OdpowiedzUsuńBlogosfera jest pełna wspaniałych ludzi. Zapewne jesteś jednym z nich. Może chciałbyś opowiedzieć coś o sobie? A może chcesz, aby przeprowadzono z Tobą wywiad? Tak? To świetnie trafiłeś. Wywiady z autorami blogów mangi i anime to blog stworzony z myślą o Tobie! Możesz zgłosić się do jednej z autorek bloga, a potem odpowiedzieć na kilka ciekawych pytań. Nie czekaj - zgłoś się już teraz!
OdpowiedzUsuńZapraszam!
Wywiady z autorami blogów mangi i anime
Kiedy nowa notka??
OdpowiedzUsuńJa tu czekam i czekam i nic. Napisałabyś coś, co ? Tak, rozumiem problemy z weną. No dobra, napiszesz jak bedziesz mogła.

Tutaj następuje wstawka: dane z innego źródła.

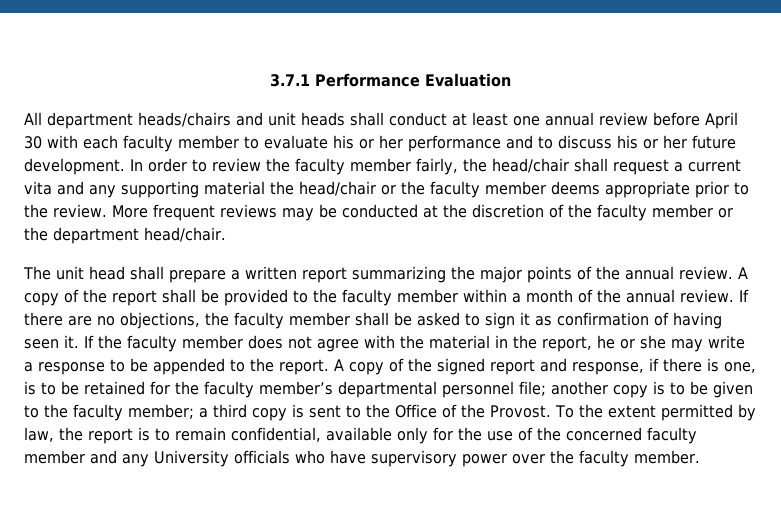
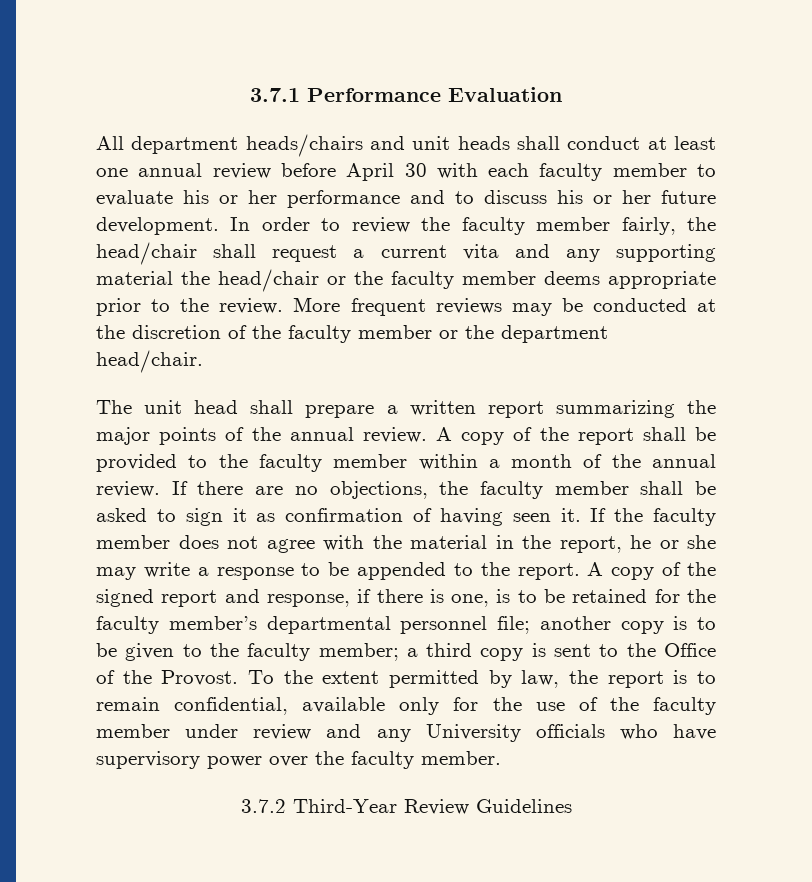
- To the extent permitted by law, the report is to remain confidential, available only for the use of the concerned faculty member and any University officials who have supervisory power over the faculty member.
+ To the extent permitted by law, the report is to remain confidential, available only for the use of the faculty member under review and any University officials who have supervisory power over the faculty member.
+ 3.7.2 Third-Year Review Guidelines

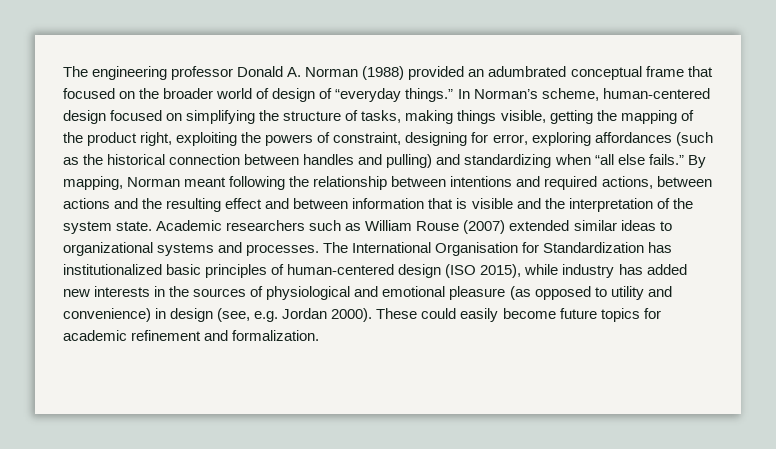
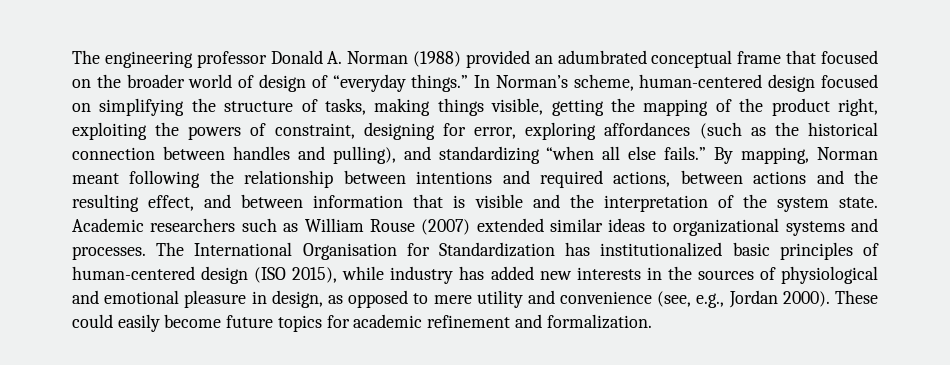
- In Norman’s scheme, human-centered design focused on simplifying the structure of tasks, making things visible, getting the mapping of the product right, exploiting the powers of constraint, designing for error, exploring affordances (such as the historical connection between handles and pulling) and standardizing when “all else fails.”
+ In Norman’s scheme, human-centered design focused on simplifying the structure of tasks, making things visible, getting the mapping of the product right, exploiting the powers of constraint, designing for error, exploring affordances (such as the historical connection between handles and pulling), and standardizing “when all else fails.”
- By mapping, Norman meant following the relationship between intentions and required actions, between actions and the resulting effect and between information that is visible and the interpretation of the system state.
+ By mapping, Norman meant following the relationship between intentions and required actions, between actions and the resulting effect, and between information that is visible and the interpretation of the system state.
- The International Organisation for Standardization has institutionalized basic principles of human-centered design (ISO 2015), while industry has added new interests in the sources of physiological and emotional pleasure (as opposed to utility and convenience) in design (see, e.g. Jordan 2000).
+ The International Organisation for Standardization has institutionalized basic principles of human-centered design (ISO 2015), while industry has added new interests in the sources of physiological and emotional pleasure in design, as opposed to mere utility and convenience (see, e.g., Jordan 2000).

OdpowiedzUsuńWprowadziłaś nam tutaj pana Uchihę, więc zgaduję, że coś zacznie się dziać. Mamy też Suigetsu i Karin (o matko ! ktoś jednak musi denerwować innych ). Już mi się podoba. Czekam na nexta i przesyłam mocną dawkę weny oraz mobilizacji.
Pozdrawiam !
zapraszam na nowy rozdział pieczecprzeznaczenia.blog.pl
OdpowiedzUsuńHejoooo, nie chcę by kolejny blog został porzucony :(, to jest SUPI, plis no!!! czekamy tutaj na ciebie.